-- Aim of the exercise --
Take every line in the entries that includes the word "field" and copy it.

Web interface edit records:
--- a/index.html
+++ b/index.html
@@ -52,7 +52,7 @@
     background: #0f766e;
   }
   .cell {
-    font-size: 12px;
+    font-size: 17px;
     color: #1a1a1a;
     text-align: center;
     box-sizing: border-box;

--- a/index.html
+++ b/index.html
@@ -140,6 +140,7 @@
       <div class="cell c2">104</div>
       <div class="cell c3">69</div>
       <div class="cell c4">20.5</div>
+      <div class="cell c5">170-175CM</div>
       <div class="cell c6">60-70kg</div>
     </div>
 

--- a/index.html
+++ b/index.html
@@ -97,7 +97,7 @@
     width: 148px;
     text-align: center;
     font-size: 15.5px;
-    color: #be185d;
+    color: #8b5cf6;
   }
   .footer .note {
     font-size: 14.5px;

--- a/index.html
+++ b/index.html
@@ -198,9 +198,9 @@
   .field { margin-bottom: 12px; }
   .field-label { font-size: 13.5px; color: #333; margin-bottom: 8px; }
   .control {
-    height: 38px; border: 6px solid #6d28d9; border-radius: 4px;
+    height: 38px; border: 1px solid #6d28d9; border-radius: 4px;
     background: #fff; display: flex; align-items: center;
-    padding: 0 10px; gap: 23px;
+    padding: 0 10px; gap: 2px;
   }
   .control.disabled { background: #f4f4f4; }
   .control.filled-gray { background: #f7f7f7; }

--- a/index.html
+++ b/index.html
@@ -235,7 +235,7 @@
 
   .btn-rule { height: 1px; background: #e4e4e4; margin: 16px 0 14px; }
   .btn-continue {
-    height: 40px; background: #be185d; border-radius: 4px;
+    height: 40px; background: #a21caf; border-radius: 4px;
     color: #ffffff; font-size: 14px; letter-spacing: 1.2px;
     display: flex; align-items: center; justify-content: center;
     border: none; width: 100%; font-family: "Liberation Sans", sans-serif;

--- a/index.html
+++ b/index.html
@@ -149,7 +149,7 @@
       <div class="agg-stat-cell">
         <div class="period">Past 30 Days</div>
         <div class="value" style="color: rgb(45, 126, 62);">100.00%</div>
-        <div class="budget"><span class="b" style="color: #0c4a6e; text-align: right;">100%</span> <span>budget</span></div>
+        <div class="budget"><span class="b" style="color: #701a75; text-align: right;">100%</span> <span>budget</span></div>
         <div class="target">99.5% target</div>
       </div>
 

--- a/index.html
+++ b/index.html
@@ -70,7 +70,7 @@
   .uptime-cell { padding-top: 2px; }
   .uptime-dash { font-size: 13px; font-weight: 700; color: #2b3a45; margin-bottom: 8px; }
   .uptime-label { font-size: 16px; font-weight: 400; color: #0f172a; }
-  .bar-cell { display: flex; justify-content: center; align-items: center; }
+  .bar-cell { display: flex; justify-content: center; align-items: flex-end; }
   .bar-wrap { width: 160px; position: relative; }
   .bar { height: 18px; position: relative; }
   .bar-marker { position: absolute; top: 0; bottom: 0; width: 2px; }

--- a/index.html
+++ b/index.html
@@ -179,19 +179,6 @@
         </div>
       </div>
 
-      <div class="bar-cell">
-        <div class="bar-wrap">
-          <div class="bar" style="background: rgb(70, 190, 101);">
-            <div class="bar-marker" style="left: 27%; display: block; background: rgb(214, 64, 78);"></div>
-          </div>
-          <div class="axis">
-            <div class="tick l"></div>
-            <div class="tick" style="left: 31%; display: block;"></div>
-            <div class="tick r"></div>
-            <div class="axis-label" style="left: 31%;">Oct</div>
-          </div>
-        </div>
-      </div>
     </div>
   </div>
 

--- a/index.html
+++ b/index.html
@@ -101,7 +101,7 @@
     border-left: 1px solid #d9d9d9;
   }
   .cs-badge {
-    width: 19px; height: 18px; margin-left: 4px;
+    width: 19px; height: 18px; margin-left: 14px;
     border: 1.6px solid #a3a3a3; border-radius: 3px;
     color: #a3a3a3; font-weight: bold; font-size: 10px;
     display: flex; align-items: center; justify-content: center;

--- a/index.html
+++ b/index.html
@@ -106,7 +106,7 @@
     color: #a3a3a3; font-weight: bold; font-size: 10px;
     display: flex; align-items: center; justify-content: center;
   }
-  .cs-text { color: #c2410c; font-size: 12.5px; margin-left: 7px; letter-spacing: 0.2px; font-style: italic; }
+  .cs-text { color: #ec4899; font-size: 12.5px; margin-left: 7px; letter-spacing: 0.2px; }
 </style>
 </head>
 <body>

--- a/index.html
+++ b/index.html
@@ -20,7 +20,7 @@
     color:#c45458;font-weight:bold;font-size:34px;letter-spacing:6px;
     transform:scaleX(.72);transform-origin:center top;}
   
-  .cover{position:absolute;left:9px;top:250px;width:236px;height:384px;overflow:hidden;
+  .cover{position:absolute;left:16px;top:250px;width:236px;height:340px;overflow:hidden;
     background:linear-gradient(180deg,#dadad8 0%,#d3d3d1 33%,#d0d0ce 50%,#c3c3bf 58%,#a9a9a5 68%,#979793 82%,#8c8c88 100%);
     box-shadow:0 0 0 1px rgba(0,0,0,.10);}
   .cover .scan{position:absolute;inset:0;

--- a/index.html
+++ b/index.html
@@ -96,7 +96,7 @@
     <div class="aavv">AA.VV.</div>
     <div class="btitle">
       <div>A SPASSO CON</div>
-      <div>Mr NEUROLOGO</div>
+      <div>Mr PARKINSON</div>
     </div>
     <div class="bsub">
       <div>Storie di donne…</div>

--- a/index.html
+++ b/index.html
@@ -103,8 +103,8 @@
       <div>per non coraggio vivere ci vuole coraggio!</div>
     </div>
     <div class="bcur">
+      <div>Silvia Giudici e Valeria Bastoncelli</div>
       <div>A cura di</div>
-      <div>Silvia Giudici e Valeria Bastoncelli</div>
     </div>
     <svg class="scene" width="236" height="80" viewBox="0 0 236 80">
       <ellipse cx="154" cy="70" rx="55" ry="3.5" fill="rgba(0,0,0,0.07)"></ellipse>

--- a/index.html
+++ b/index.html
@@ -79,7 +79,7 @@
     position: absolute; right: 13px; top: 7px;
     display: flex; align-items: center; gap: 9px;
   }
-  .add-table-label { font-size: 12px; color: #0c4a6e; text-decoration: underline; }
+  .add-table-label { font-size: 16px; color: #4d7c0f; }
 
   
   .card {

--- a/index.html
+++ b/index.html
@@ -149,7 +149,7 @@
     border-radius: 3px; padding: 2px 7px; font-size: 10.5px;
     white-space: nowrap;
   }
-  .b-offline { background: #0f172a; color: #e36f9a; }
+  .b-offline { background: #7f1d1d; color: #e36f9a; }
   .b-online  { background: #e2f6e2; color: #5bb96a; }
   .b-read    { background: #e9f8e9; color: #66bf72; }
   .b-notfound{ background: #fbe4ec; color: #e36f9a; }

-- Written reply --
   .field { margin-bottom: 12px; }
   .field-label { font-size: 13.5px; color: #333; margin-bottom: 8px; }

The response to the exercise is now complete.